The data »
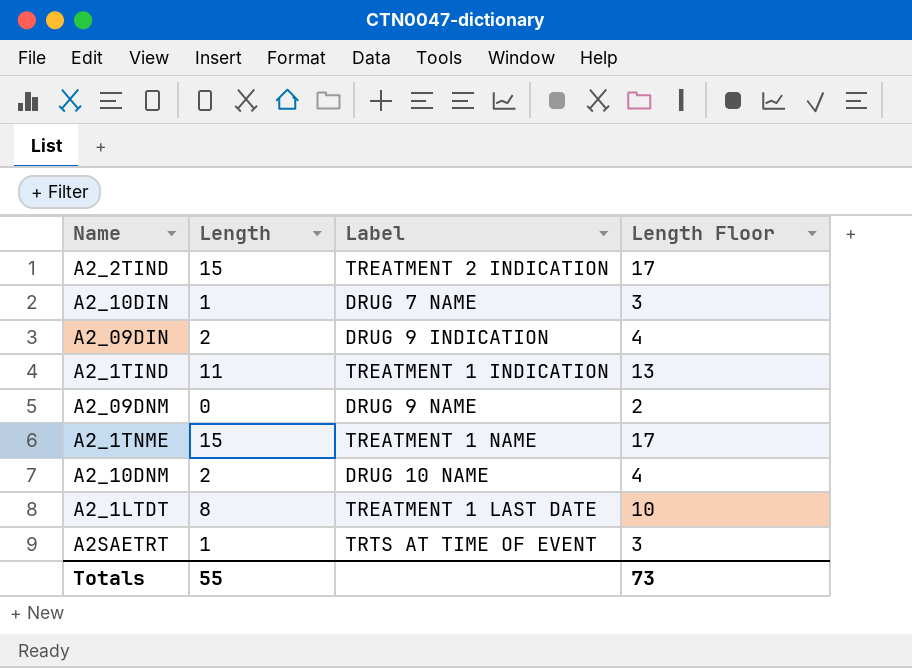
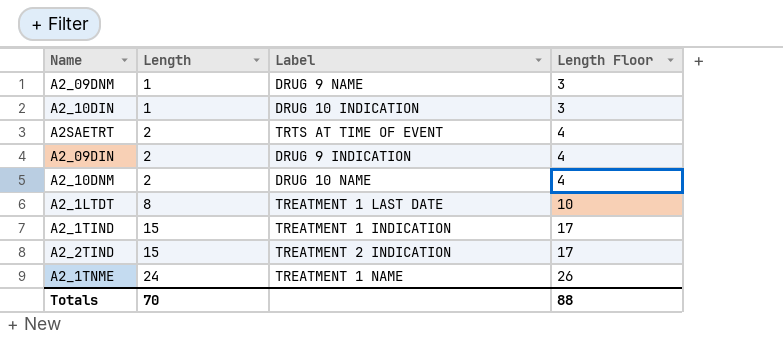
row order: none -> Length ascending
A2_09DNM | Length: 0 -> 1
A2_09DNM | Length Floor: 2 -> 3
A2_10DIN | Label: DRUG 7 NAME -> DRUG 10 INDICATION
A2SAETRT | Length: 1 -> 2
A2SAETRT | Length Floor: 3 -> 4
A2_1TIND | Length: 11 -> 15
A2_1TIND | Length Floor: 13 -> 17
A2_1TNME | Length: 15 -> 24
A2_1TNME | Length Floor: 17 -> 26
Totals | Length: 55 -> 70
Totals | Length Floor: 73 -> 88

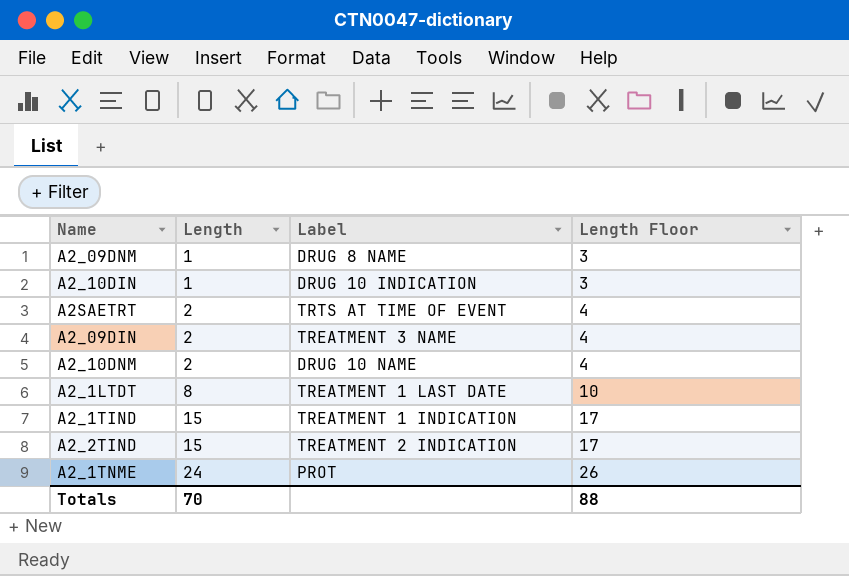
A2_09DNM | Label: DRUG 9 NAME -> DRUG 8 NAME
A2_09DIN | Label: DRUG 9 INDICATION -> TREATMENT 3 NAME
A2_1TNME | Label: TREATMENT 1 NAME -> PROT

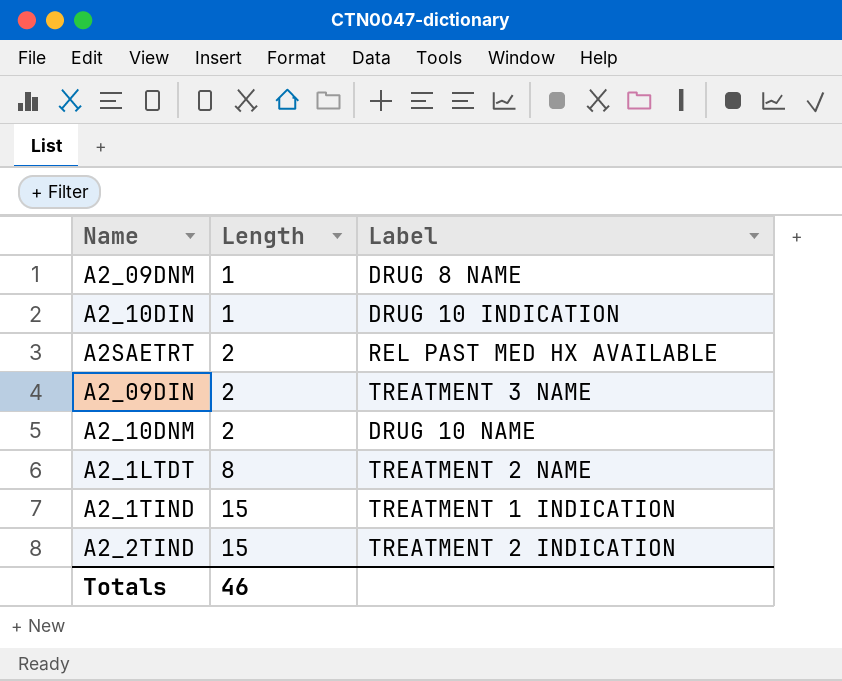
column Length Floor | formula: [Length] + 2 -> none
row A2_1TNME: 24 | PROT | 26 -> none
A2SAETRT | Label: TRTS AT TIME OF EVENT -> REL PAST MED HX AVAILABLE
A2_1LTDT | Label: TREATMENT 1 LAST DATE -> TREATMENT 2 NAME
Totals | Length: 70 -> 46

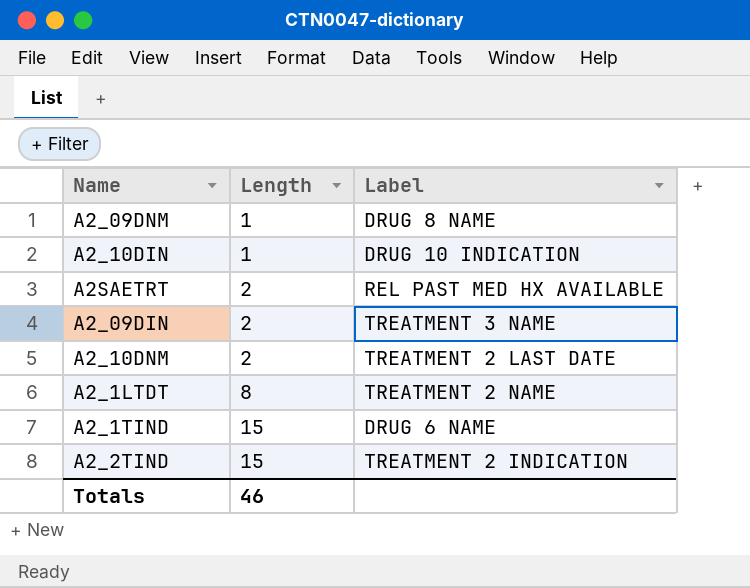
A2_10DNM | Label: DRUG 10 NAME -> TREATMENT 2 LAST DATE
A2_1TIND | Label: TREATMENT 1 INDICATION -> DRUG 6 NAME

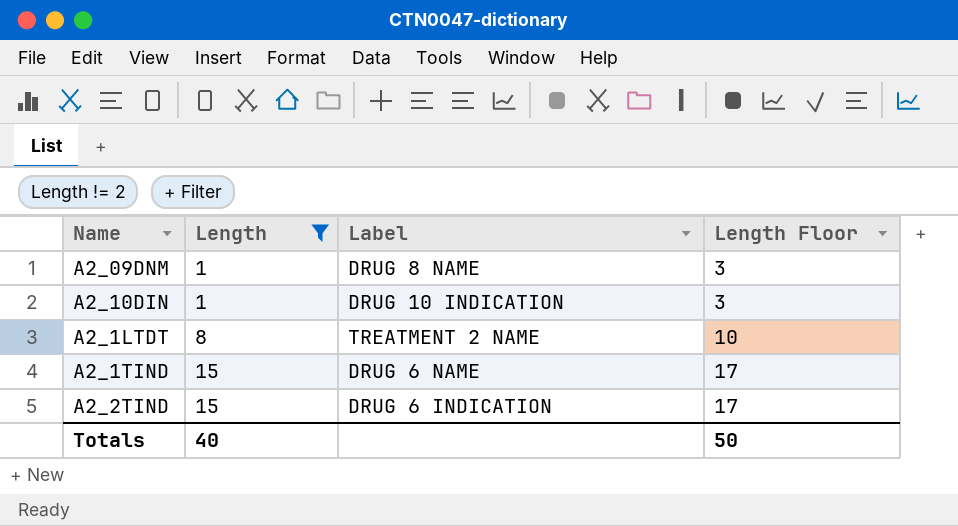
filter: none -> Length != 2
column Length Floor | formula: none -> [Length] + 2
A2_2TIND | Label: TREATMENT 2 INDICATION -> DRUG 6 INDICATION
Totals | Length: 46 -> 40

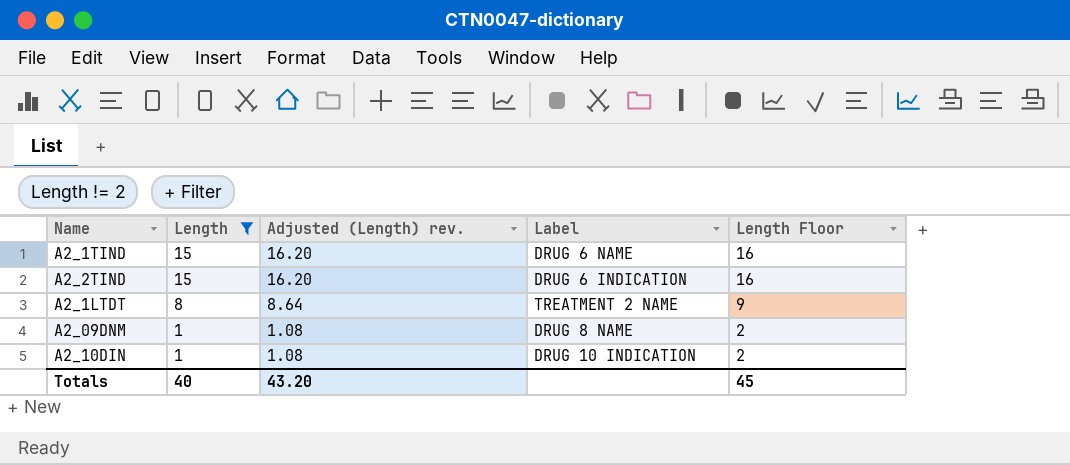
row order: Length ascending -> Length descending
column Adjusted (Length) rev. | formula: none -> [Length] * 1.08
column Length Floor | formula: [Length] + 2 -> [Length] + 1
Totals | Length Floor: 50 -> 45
---
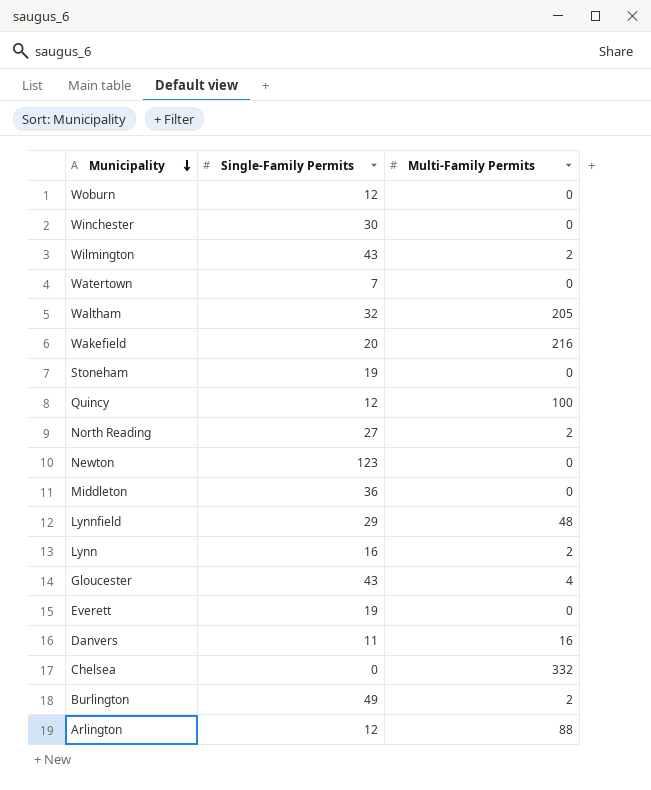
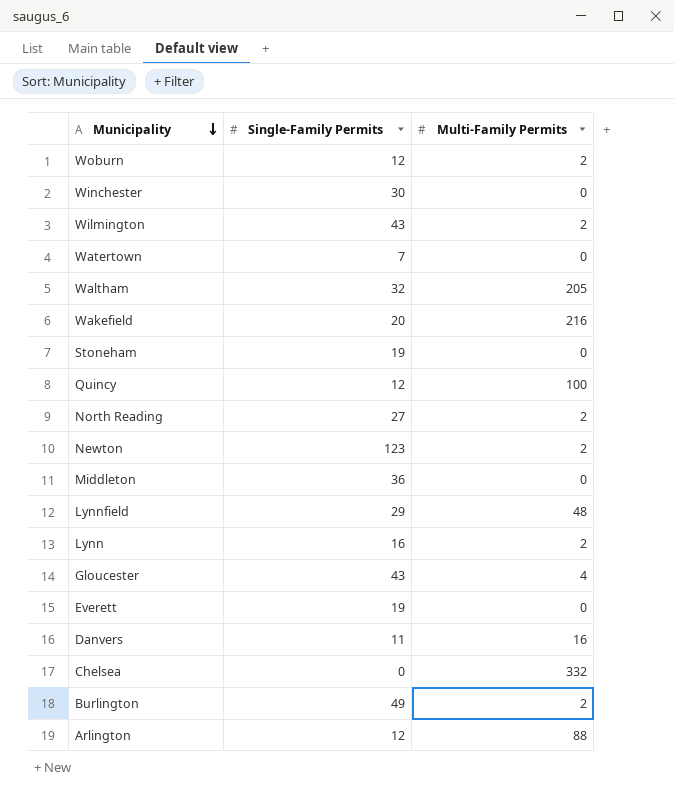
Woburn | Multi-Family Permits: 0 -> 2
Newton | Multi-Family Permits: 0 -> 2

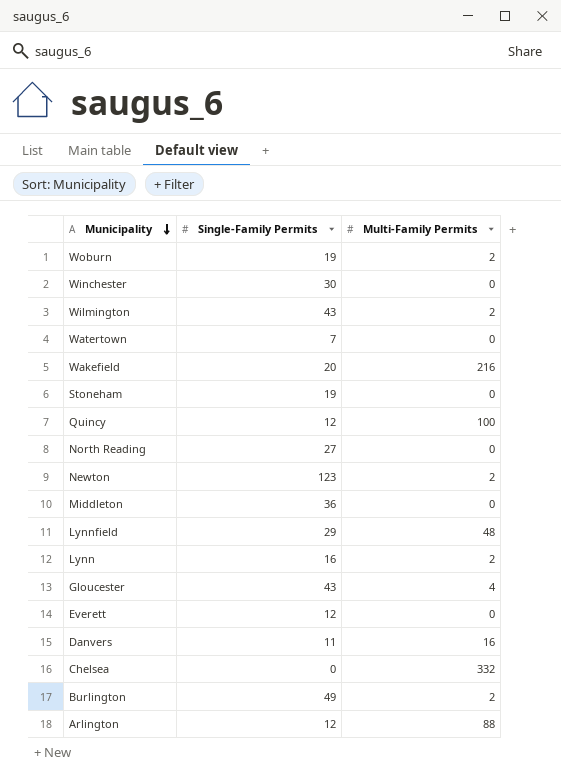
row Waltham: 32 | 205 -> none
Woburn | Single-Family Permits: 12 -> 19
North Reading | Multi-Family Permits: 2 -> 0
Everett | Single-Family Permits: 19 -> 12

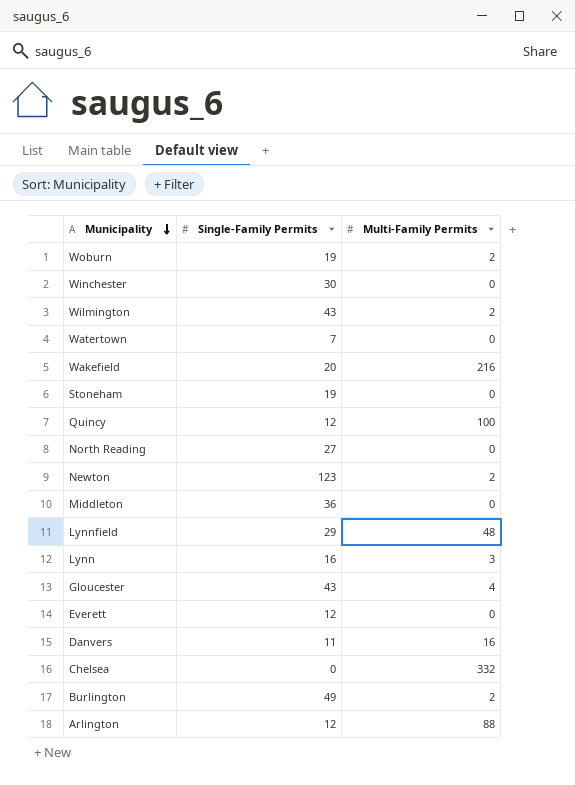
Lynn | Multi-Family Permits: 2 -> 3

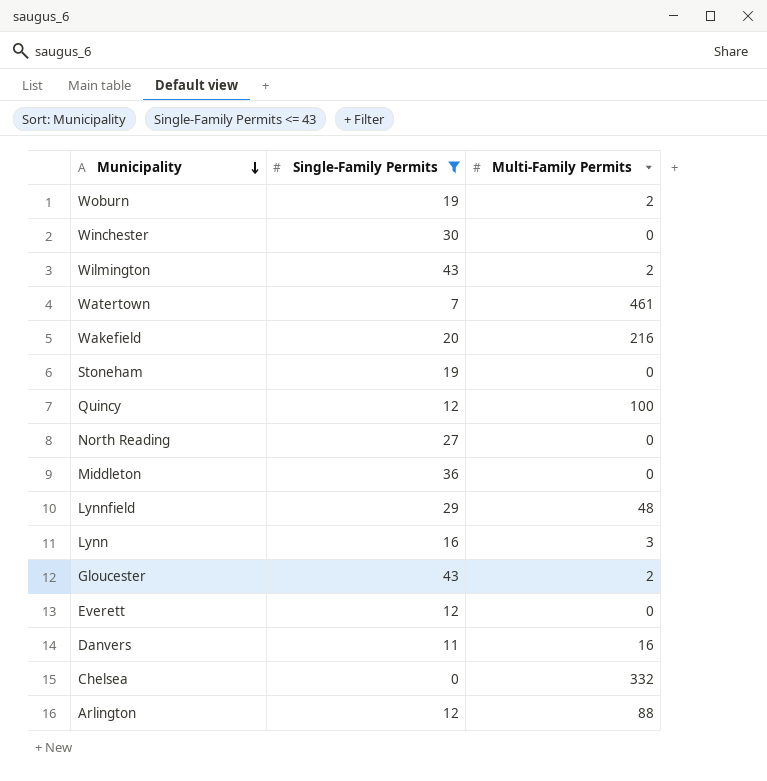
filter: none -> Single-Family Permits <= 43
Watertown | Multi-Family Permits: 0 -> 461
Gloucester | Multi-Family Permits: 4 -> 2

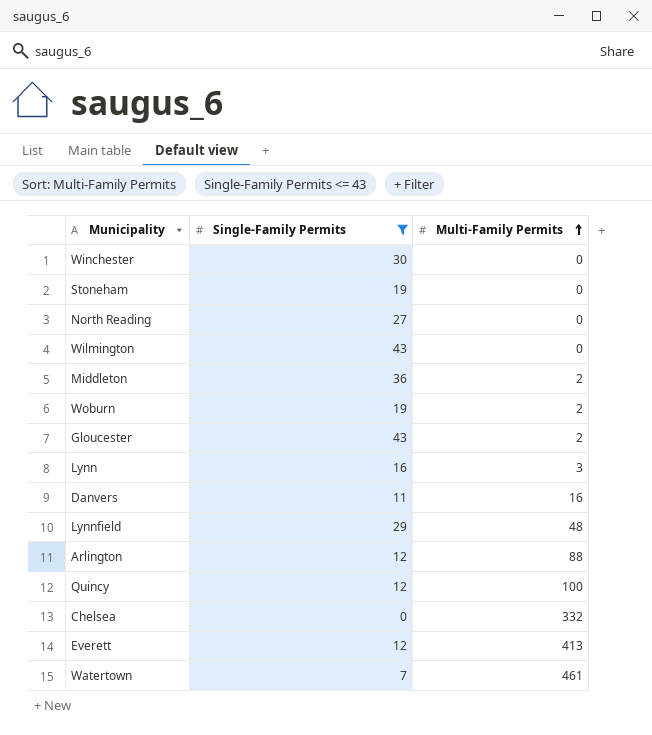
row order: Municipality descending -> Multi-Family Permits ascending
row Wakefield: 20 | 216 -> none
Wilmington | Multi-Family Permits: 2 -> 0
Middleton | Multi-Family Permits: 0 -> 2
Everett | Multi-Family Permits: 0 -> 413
* * *
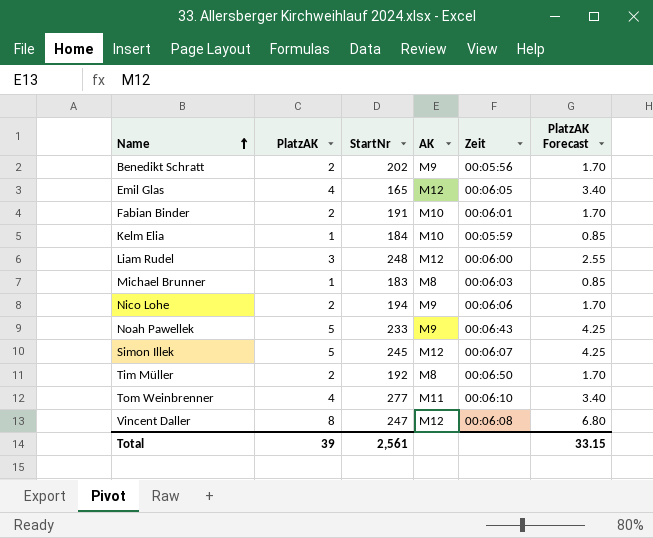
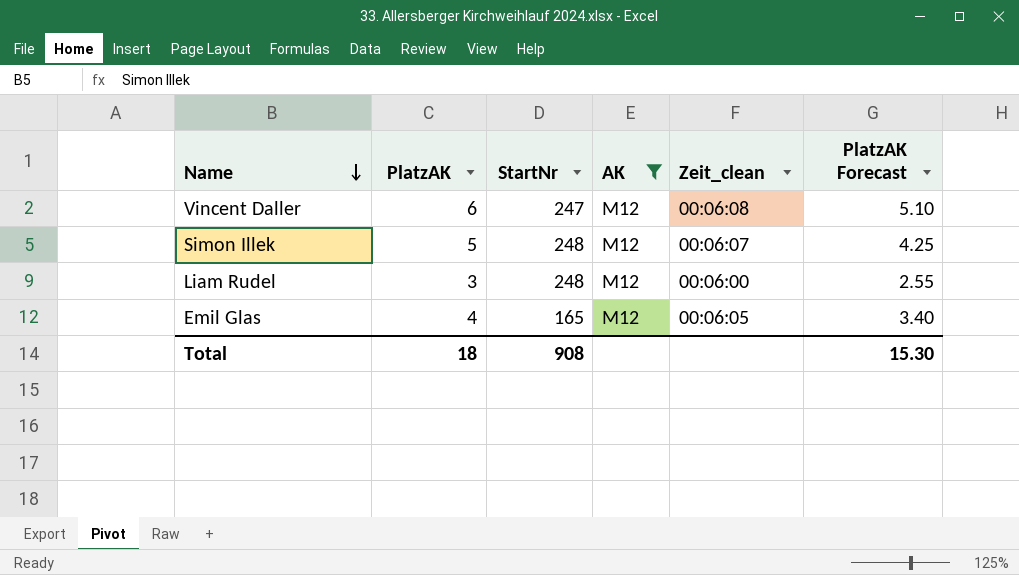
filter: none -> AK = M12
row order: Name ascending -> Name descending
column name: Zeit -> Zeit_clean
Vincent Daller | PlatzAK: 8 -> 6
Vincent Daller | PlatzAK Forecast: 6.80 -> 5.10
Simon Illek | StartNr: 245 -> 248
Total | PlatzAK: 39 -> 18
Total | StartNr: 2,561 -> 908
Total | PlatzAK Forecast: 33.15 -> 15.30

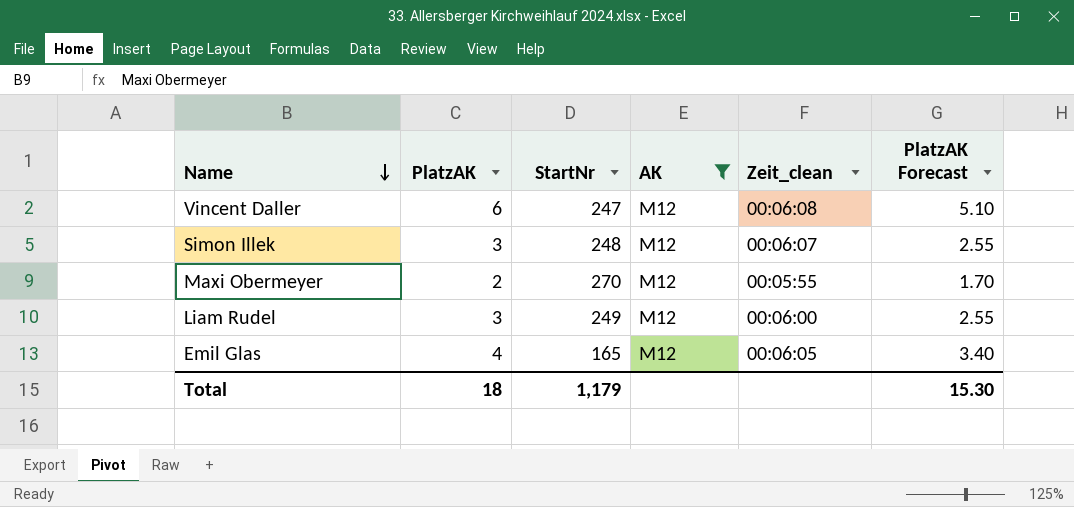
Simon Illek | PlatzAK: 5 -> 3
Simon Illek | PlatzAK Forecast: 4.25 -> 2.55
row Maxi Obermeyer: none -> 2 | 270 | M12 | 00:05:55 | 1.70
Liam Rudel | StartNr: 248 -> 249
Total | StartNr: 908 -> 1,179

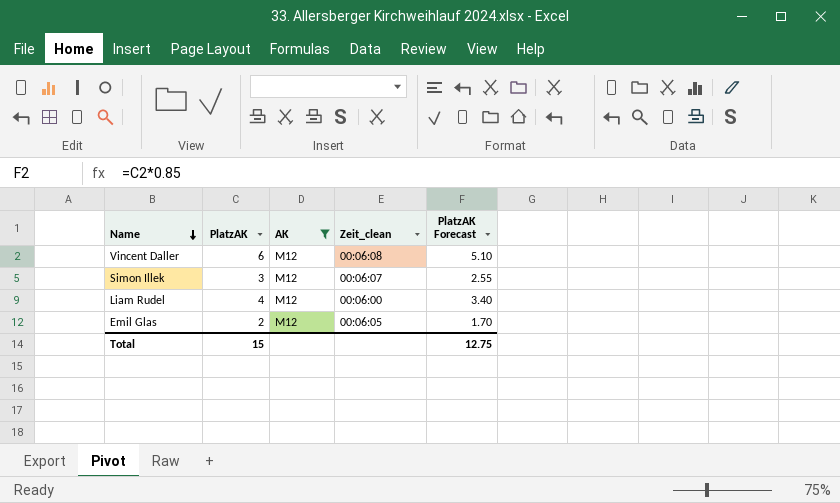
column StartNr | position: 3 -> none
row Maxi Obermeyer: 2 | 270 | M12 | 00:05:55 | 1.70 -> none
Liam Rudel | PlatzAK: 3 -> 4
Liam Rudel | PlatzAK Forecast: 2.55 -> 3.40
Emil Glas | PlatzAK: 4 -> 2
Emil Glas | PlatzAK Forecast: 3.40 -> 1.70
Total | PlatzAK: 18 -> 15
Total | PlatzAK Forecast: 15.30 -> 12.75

Work to be completed »
Search the entries for "LAST" and copy each matching line.

Written response »
A2_1LTDT | Label: TREATMENT 1 LAST DATE -> TREATMENT 2 NAME
A2_10DNM | Label: DRUG 10 NAME -> TREATMENT 2 LAST DATE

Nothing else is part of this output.